Page 20 of Under Pressure

I do all I can to concentrate on his words, the rhythm of it more than anything else, just trying to get out of my own mind. If I can just breathe with him, everything will be okay. This crushing weight will release.

I clutch at his arms like he’s a lifeline and he lets me, wrinkling the sleeves of his soft cotton shirt, taking in shaky breaths next to his strong ones.

We continue that way for long minutes until it’s safe for me to open my eyes, my chest finally rising and falling in an even tempo. My lashes and cheeks are still wet as I look up at him and he slowly brings a hand up to wipe the moisture away, his thumb featherlight on my skin.

He moves to tuck an errant curl behind my ear, brushing my neck as his hand wanders down, leaving shivers in its wake, then cups the back of my head, cradling it tenderly. The warmth of his fingers relaxes the muscles there, even more so when he gently massages the area, loosening the still lingering tension.

He’s silent, his eyes flicking back and forth between my eyes and mouth, and it takes me a moment to realize what he’s signaling. I’m unable to move, to think, to focus on anything but his face gradually coming closer.

I shut my eyes at the first gentle press of his lips. I didn’t know he was capable of such softness, such tenderness. My stomach dips in anticipatory delight as his other hand slides into my hair, holding me more securely to him as he moves his head a fraction, changing the angle of the kiss so it’s deeper now, but still just as slow and exquisitely soft.

I sway toward him, relaxing my hold on his shirt, kissing him back with enthusiasm. I had no idea he felt this way, that he likes me—

A sharp burst of laughter from the hallway outside the lab has us breaking apart, like we were caught doing something wrong even though we’re still alone.

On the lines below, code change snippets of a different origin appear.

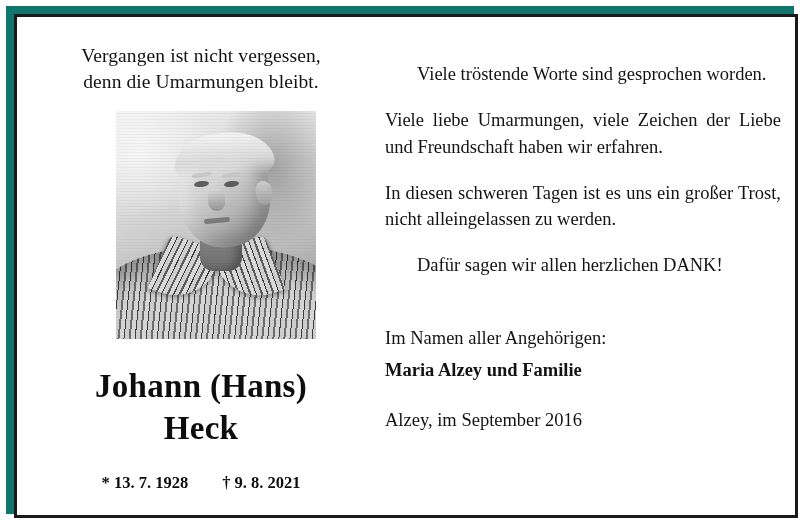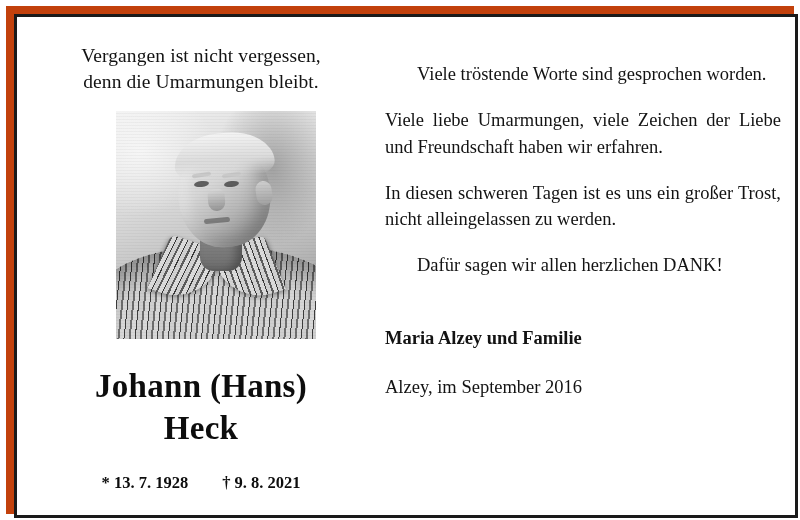--- a/index.html
+++ b/index.html
@@ -21,7 +21,7 @@
     width: 800px;
     height: 520px;
     box-sizing: border-box;
-    background: #c2410c;
+    background: #0f766e;
     border: 6px solid #ffffff;
   }
 

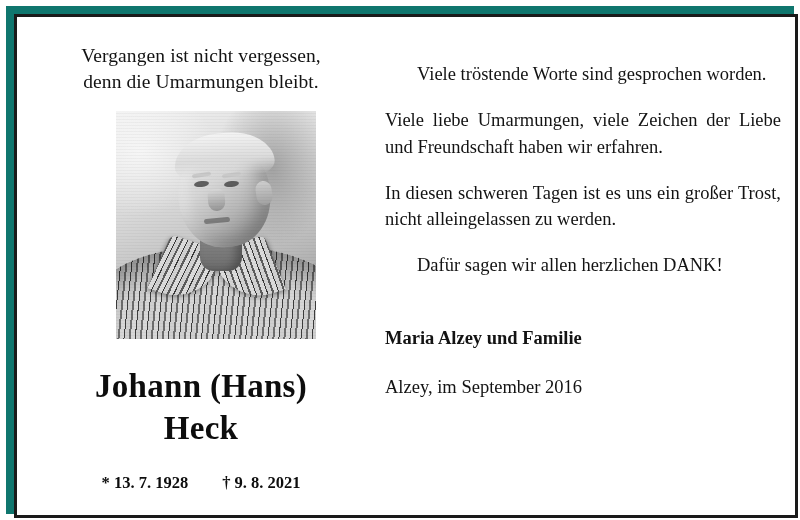--- a/index.html
+++ b/index.html
@@ -330,6 +330,7 @@
         <p class="para last-thanks no-justify">Dafür sagen wir allen herzlichen  DANK!</p>
 
         <div class="behalf">
+          <span>Im Namen aller Angehörigen:</span>
           <span class="family">Maria Alzey und Familie</span>
         </div>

He moves back, seeming to forget that he was bending down, and falls on his butt, his eyes wide and disconcerted, every emotion there for me to see. I’ve never seen him so lost, so unsure, but I can tell the moment his normal assurance slips over him, like armor he’s donning.

He stands and says offhandedly, “You’re welcome,” turning toward the biofeedback machine and fiddling with the buttons.

I’m still processing everything that just happened, how soft his lips were, the hard muscles of his arms, how hot his skin had burned through his shirt. “What?”

“For taking your mind off your panic attack. Redirecting your thoughts.”

My jaw drops. “You kissed me just to distract me?”

He nods tightly, avoiding my gaze, his attention still on the machine.

Makes sense. Why would he kiss you for real?

I turn away from him, straightening papers on the desk that were already perfectly straight until I have my emotions under control again.

“It’s fixed,” he announces. I spin around to find the screen lit up, in perfect working order again. “A couple cables had come loose.”

How had I missed that? “Thanks,” I automatically reply before remembering I’m mad at him. At least I think I am. Before five minutes ago, I didn’t even want him to kiss me. So why should it matter now that it wasn’t a real one?

We both pretend like nothing happened in strained silence before our first participant shows up and then immediately go into experiment mode for the next two hours as each student comes in for their allotted time.

After the last person leaves, he looks over at me expectantly, but I have no idea what to say. Was it obvious to him I was really into that kiss? That I thought it meant more than what it did? Should I play it off like it was no big deal?

“Are you ready to go to Dr. Price’s office?” he asks finally.

Wait, what?

“For the check-in meeting,” he continues when I stare at him blankly.

“Oh, right,” I stammer. I totally forgot about that. We’ll be going over the data we’ve collected and discussing our experiences in the study so far. “I’ll be there in a second.”

He gazes stoically at me for a moment, then leaves, the door softly snicking shut behind him.

I let out a long breath, collecting myself before walking down the hall and out into the main waiting room. His office is open, and I take the same seat next to Tyler I did that first day, after setting a pile of folders and books carefully on the floor. The area is still as messy as ever, probably even worse now that the semester is in full swing. There’s also what looks like a day-old sandwich on the desk and half-eaten cookie. I’m so glad he doesn’t do any of his experiments in the room we’re assigned to, or the place would be just as junked up.

Tyler doesn’t look my way, but I can sense his attention on me all the same, even as we answer Dr. Price’s questions. What are the data trends so far, are we finding anything that surprises us, how are the participants engaging with the study?

Things are going smoothly until I’m asked about how comfortable I feel using the biofeedback machine and I immediately freeze up. Is it unethical not to mention what happened today? Do I have a duty to report it? Or is it okay not to say anything since technically it didn’t involve the participants in any way?

I waver, the length of time between the question and my continued silence glaringly apparent until Tyler chimes in, “Actually, we had an issue.”

My head swivels toward him in surprise. Is he going to rat me out?